Tom Spurgeon's Web site of comics news, reviews, interviews and commentary











January 25, 2007


Their Trouble With Women

image

I'm sympathetic to the nature of inquiry embodied by Claire Litton's article about misogyny in underground comix, as well as to many of the ideas brought to bear. Yet while there's probably a great article to be written on the subject, there's too much in this piece setting off the creative history and idiosyncratic argumentation alarms for me to think this is the one.

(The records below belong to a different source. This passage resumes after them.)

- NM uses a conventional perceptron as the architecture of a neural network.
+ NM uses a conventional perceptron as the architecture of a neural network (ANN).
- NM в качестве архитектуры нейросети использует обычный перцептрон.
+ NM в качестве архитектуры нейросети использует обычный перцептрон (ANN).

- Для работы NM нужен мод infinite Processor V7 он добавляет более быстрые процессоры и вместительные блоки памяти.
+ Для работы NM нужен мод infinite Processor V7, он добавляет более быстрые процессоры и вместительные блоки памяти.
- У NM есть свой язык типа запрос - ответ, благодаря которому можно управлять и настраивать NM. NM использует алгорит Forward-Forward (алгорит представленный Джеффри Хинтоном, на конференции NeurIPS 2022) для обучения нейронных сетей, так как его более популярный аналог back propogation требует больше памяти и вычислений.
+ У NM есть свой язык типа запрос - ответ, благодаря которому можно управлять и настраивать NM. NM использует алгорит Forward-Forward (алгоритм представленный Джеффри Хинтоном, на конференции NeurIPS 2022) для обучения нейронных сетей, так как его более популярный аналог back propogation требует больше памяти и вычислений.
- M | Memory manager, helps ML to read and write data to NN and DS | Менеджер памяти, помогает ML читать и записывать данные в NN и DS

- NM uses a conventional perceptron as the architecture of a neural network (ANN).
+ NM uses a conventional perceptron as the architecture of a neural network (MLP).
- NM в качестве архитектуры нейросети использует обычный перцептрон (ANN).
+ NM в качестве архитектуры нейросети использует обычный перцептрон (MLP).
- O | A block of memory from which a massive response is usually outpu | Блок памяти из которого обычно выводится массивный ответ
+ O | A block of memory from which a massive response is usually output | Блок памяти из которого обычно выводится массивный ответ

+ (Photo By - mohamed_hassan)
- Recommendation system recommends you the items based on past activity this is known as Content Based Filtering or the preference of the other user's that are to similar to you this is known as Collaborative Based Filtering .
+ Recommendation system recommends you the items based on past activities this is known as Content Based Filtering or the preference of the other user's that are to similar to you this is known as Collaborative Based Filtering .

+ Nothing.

For instance, I'm not sure how Jay Kinney's quote about viewing other underground cartoonists as older siblings comes close to supporting the previous sentence's assertion about artists copying Crumb's art style and misogyny, except by the sentences' physical proximity. Other arguments that make me want to see a full citation-filled brief in support are 1) the notion floated that Crumb and not, well, nearly everything else going on in culture, drove other artists to chase after violence and misogyny, 2) the suggestion made that underground comics led to the closure of head shops, and 3) the idea offered up that Crumb was deeply afraid of selling out in exactly the way described. That last comes in a one-paragraph profile of Crumb in the early 1970s that reads like a rapidly-constructed, jenga-style stack of assertions more than it does supported analysis.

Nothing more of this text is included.